Human carbonyl reductases 1 and 3 (CBR1 and CBR3, or, according to the most recent nomenclature [1], SDR21C1 and SDR21C2) are monomeric NADPH-dependent enzymes belonging to the superfamily of short chain dehydrogenases/reductases (SDR). Although highly similar in primary and tertiary structure (cf. Fig. 1) the enzymes exhibit considerable differences in substrate specificity. The CBR1 substrate spectrum is well described and includes a variety of carbonyl compounds as, e.g. prostaglandins, steroids, quinones, and reactive aldehydes [2], [3], [4], [5], [6]. CBR1 contributes significantly to the phase I metabolism of xenobiotics by reducing substrates such as o-quinones derived from polycyclic aromatic hydrocarbons, anthracyclines, and the major tobacco carcinogen 4-methylnitrosamino-1-(3-pyridyl)-butanone (NNK) [7], [8], [9], [10], [11], [12], [13]. In contrast, CBR3 shows a distinct and much narrower range of substrates and its physiological function remains obscure [10].

In addition to the above mentioned carbonyl-containing compounds, the major intracellular low molecular weight S-nitrosothiol (SNO), S-nitrosoglutathione (GSNO), has recently been identified as a CBR1 substrate, where not a carbonyl, but a nitrosyl bond is reduced [14]. GSNO plays an important role in the dynamic regulation of protein S-nitrosation, the covalent attachment of an NO group to reactive protein cysteines, a post-translational modification mediating a considerable part of NO signaling [15], [16]. GSNO lies in a trans-nitrosation equilibrium with protein SNOs and hence, removal of GSNO from the intracellular pool leads to a concomitant decrease of protein SNOs and thus counteracts NO signaling [17], [18], [19], [20]. Targets for protein S-nitrosation comprise proteins of a variety of pathways, including apoptosis (e.g. caspases, HDM2), arginine metabolism (argininosuccinate synthase, dimethylarginine dimethylaminohydrolase), regulation of cellular redox state (e.g. thioredoxin, bacterial OxyR) and many more [15], [16]. The elucidation of the mechanisms that determine SNO turnover is therefore of high interest.

It is well-established that reduction of GSNO mediated by class III alcohol dehydrogenase (ADH3) inversely correlates with SNO levels [19], [21]. Until the report by Bateman et al. [14], ADH3 was the only GSNO reductase known that reduced the NO moiety, thus not resulting in NO release, but in termination of NO signaling [22]. It is now clear that CBR1 catalyzes the same reaction, albeit apparently with inferior catalytic efficiency [14], [22], [23]. Considering the high similarity between CBR1 and CBR3 in sequence and structure (cf.

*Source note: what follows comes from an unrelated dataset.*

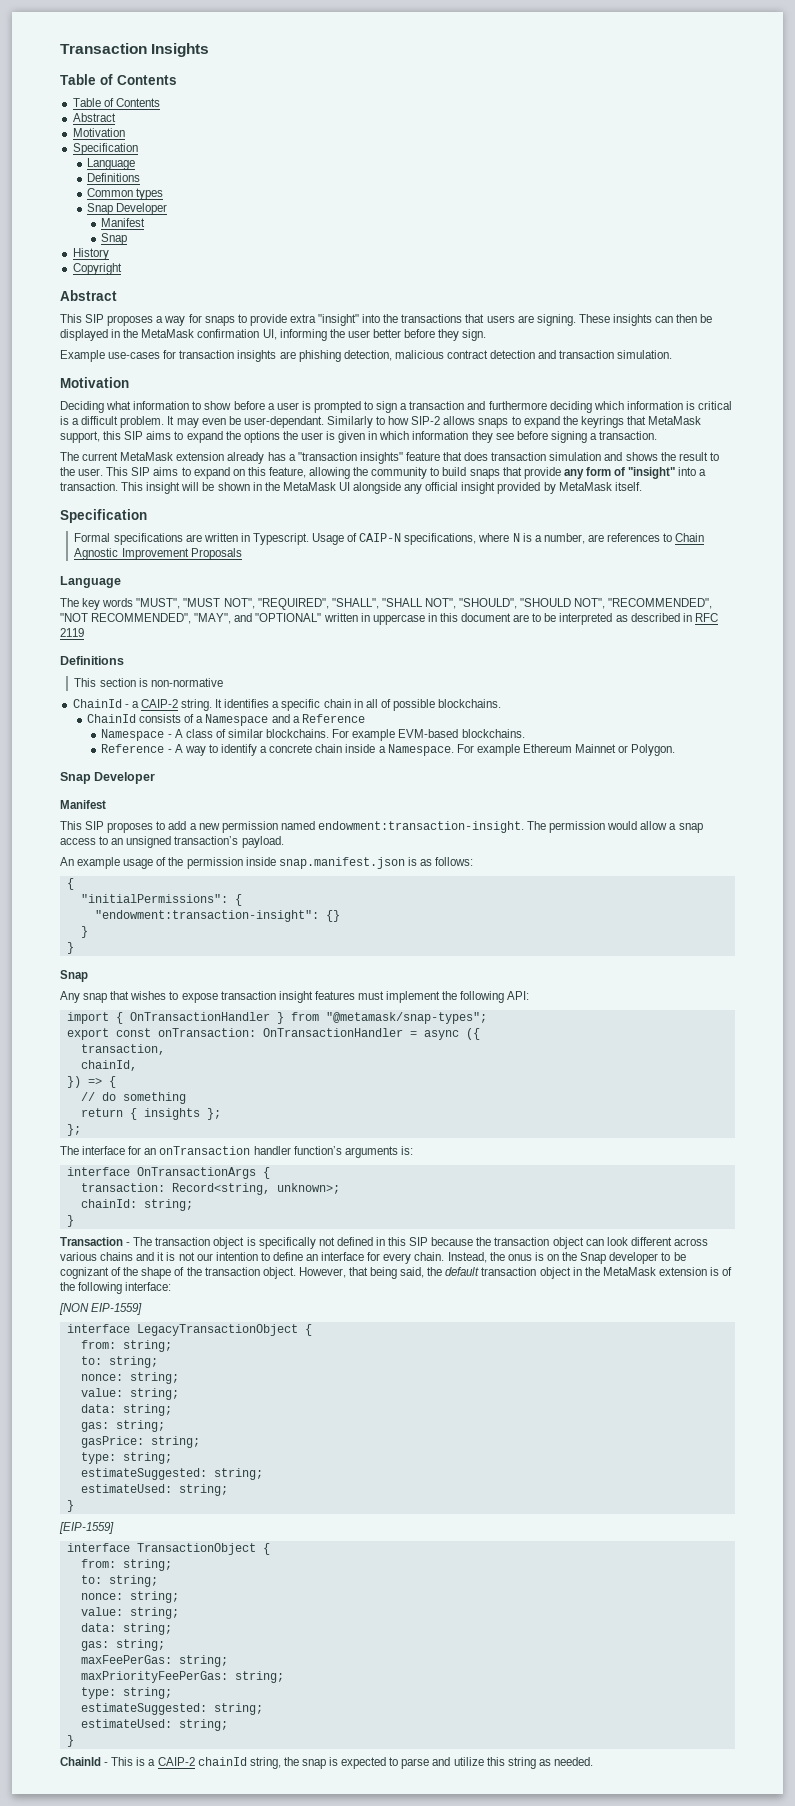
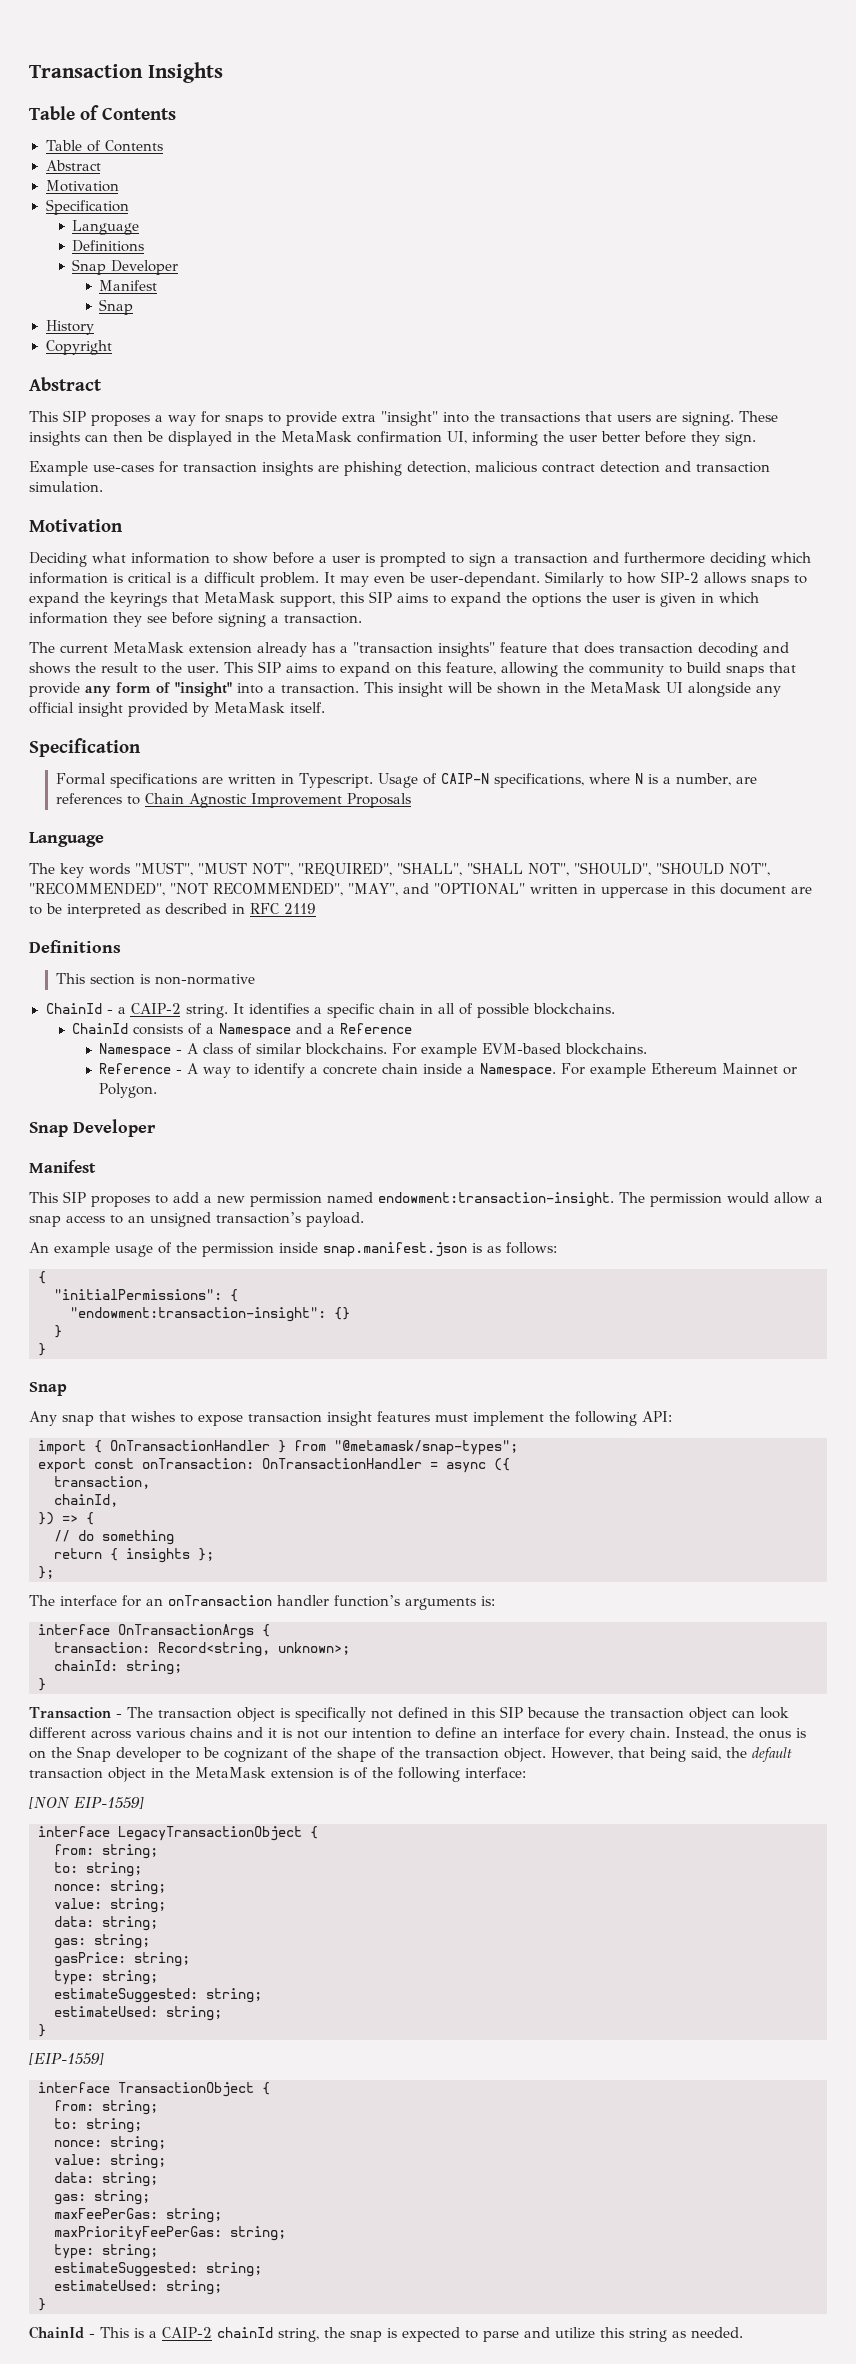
[87,188,164,200] // Common types -> (145, 246) none
[549,452,602,461] simulation -> [698,642,758,657] decoding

Fig. 1), the question arises whether CBR3 equally reduces GSNO.

GSNO can act both as S-nitrosating or S-glutathionylating compound and hereby covalently modify proteins, variably leading to activation or inactivation [15], [24]. Interestingly, another GSNO-metabolizing enzyme, namely thioredoxin, is glutathionylated by GSNO, leading to enzyme inactivation [25], [26]. Furthermore, there is evidence in the literature that the CBR1 protein exists in at least three molecular species differing in molecular weight and isoelectric point, suggesting different types of post-translational modification [2].

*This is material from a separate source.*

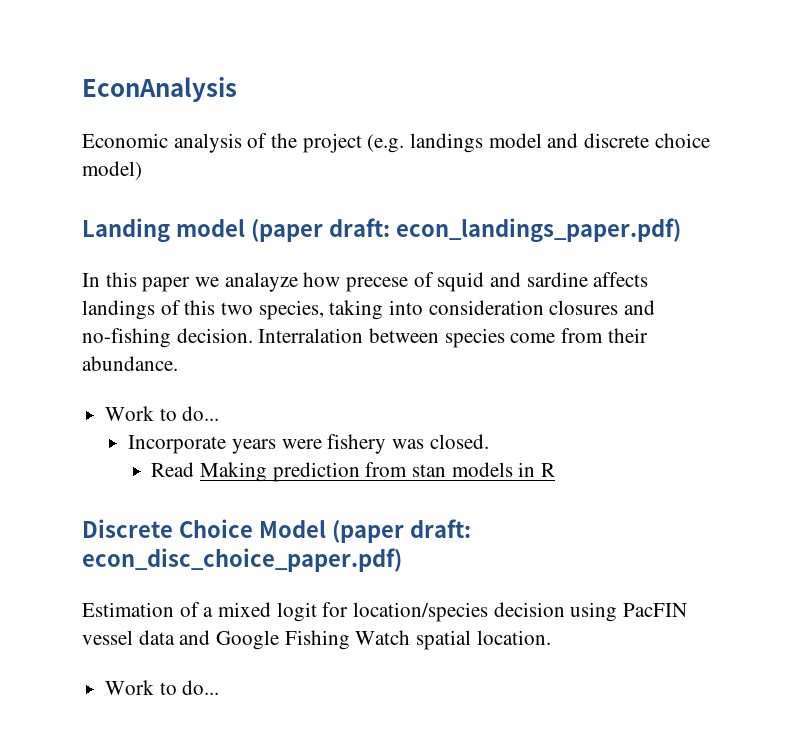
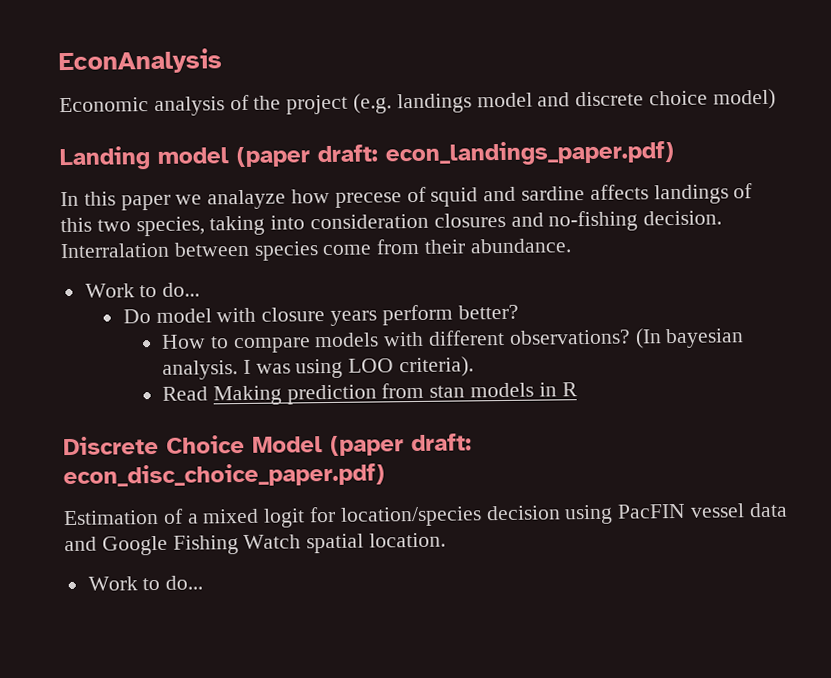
[128,434,489,454] Incorporate years were fishery was closed. -> [122,304,519,326] [160,328,745,354] [161,356,474,380] Do model with closure years perform better? // How to compare models with different observations? (In bayesian analysis. I was using LOO criteria).

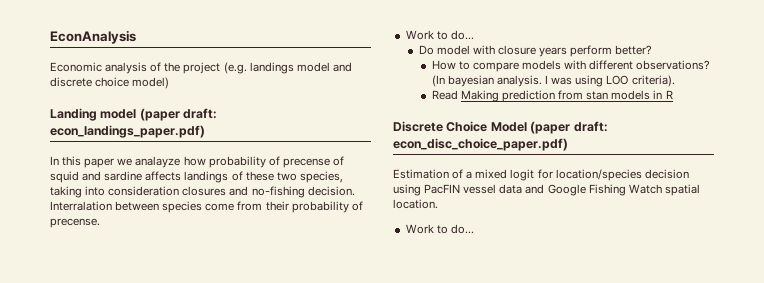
[334,192,402,208] precese -> [208,156,330,168] probability of precense
[60,217,92,233] this -> [245,171,274,181] these
[469,238,572,254] abundance. -> [291,201,363,213] [50,218,100,228] probability of precense.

In the present study we initially sought to assess whether CBR3 shows GSNO reducing activity. As this was not the case, we used site-directed mutagenesis to determine the residues responsible for the lack of activity of CBR3 in comparison to CBR1. Additionally, we investigated whether GSNO led to S-nitrosation (also referred to as S-nitrosylation) or S-glutathionylation of CBR1.